Public transit riders are required to wear face coverings and maintain distance, Lt. Gov. Karyn Polito said. The Massachusetts Bay Transportation Authority will operate on a limited schedule while the commonwealth is in phase one and employees will frequently disinfect trains, she said.

The decision of how and when to proceed through the phases will be based on six public health metrics, including the Covid-19 positive test rate, deaths, hospitalizations, health care system readiness, and testing and contact tracing capabilities.

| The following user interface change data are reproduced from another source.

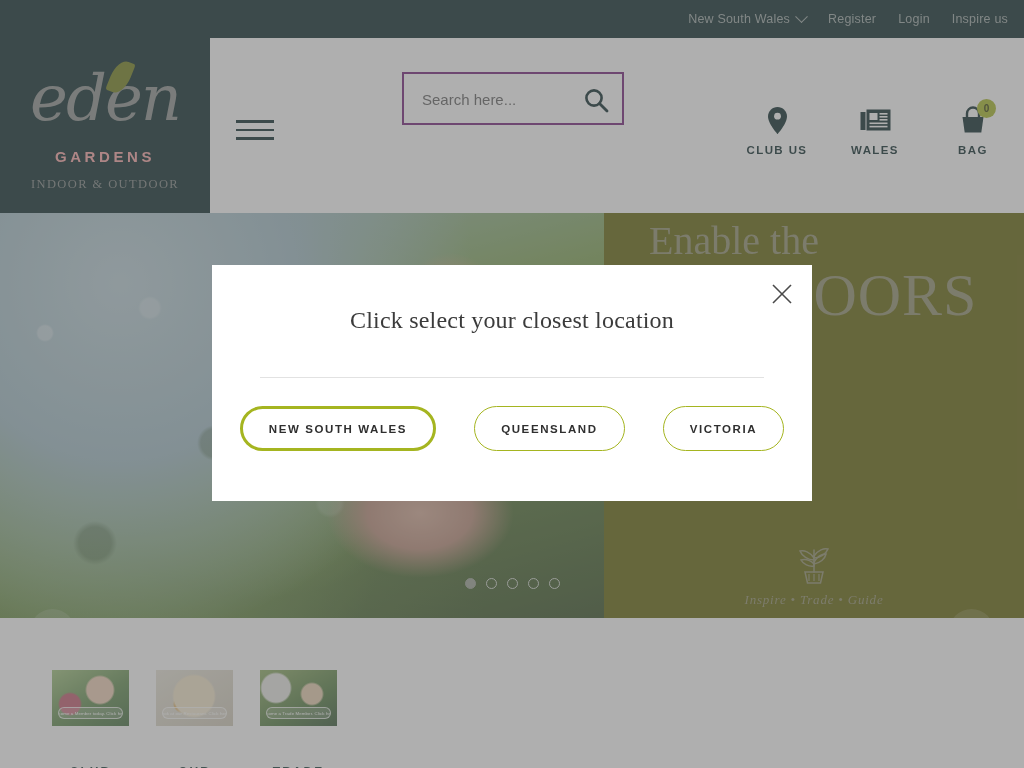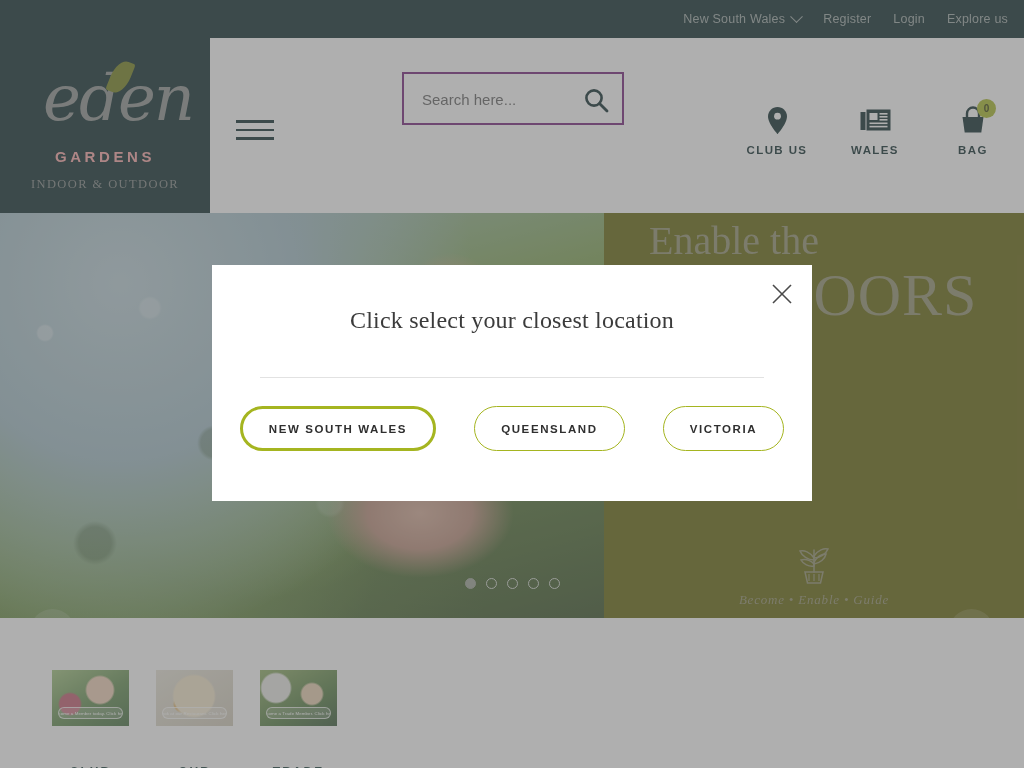--- a/index.html
+++ b/index.html
@@ -29,21 +29,21 @@
           transform:rotate(45deg) translate(-2px,-2px); }
 
   
   .logo-block {
     position:absolute; left:0; top:38px; width:210px; height:175px;
     background:#012022; z-index:4;
     display:flex; flex-direction:column; align-items:center; justify-content:center;
   }
   .logo-word { position:relative; width:160px; height:92px; }
   .logo-word .eden {
-    position:absolute; left:13px; top:6px; width:160px;
+    position:absolute; left:0; top:6px; width:160px;
     font-family:"DejaVu Serif", serif; font-style:italic;
     font-size:64px; color:#8a8f8d; text-align:center;
     letter-spacing:-2px; line-height:1;
   }
   .leaf {
     position:absolute; left:86px; top:0px; width:19px; height:34px;
     background:#6f7d12; border-radius:60% 10% 60% 10%;
     transform:rotate(22deg); z-index:2;
   }
   .logo-gardens {
@@ -216,21 +216,21 @@
 <div id="page">
 
   <div class="topbar">
     <div class="topbar-inner">
       <div class="region">
         <span>New South Wales</span>
         <span class="chev"></span>
       </div>
       <a href="#">Register</a>
       <a href="#">Login</a>
-      <a href="#">Explore us</a>
+      <a href="#">Inspire us</a>
     </div>
   </div>
 
   <div class="logo-block">
     <div class="logo-word">
       <span class="leaf"></span>
       <span class="eden">eden</span>
     </div>
     <div class="logo-gardens">GARDENS</div>
     <div class="logo-sub">INDOOR &amp; OUTDOOR</div>
@@ -311,21 +311,21 @@
             <path d="M22 26c-4-4-9-5-13-4 2 4 8 7 13 6z"></path>
             <path d="M22 24c3-5 8-8 12-8-1 5-6 9-12 10z"></path>
           </g>
           <path d="M13 34h18l-2.5 11h-13z" fill="none" stroke="#8f8f6b" stroke-width="1.5"></path>
           <g stroke="#8f8f6b" stroke-width="1.2">
             <line x1="17" y1="36" x2="17" y2="43"></line>
             <line x1="22" y1="36" x2="22" y2="43"></line>
             <line x1="27" y1="36" x2="27" y2="43"></line>
           </g>
         </svg>
-        <div class="tagline">Become • Enable • Guide</div>
+        <div class="tagline">Inspire • Trade • Guide</div>
       </div>
     </div>
 
     <div class="car-arrow car-left">
       <i></i>
         <i></i>
     </div>
     <div class="car-arrow car-right">
       <i></i>
         <i></i>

Though just the 15th-largest state by population, Massachusetts has had the fourth-most confirmed coronavirus cases and the third-most deaths of any state in the United States. The state was the site of an early outbreak connected to a business conference in Boston. Confirmed cases have been slowly declining since a peak in late April, according to data compiled by Johns Hopkins University.

In addition, Connecticut, which released its reopening plan May 9, is set to allow restaurants, offices, retail stores and outdoor museums and zoos to reopen with certain restrictions on Wednesday. Hair salons and barbershops were initially included in that first phase, but their reopening has been delayed to June to align with neighboring Rhode Island.

With Massachusetts' announcement, every state has put forth a plan to begin to reopen. Yet the differences between states' criteria to reopen, and the federal government's lack of clear guidance, is stark.

At one end of the spectrum are states such as Massachusetts and New York, which set up clear public health metrics that must be met in order to reopen. At the other end of the spectrum is the federal government and the Centers for Disease Control and Prevention, which put forth generalized guidelines for reopening that had few details or specifics on how to do so safely.

Former CDC acting director Dr. Richard Besser said people need the CDC to provide "detailed specifics," such as how many feet away tables should be at restaurants to prevent the spread of the novel coronavirus.

"What kind of barriers should restaurants use? When will it be safe for people to be on the street?" Besser, who is now president and CEO of the Robert Wood Johnson Foundation, said late last week.

"You know, specifics is where it gets done," Besser said. "CDC is really good at that when they're allowed to do it."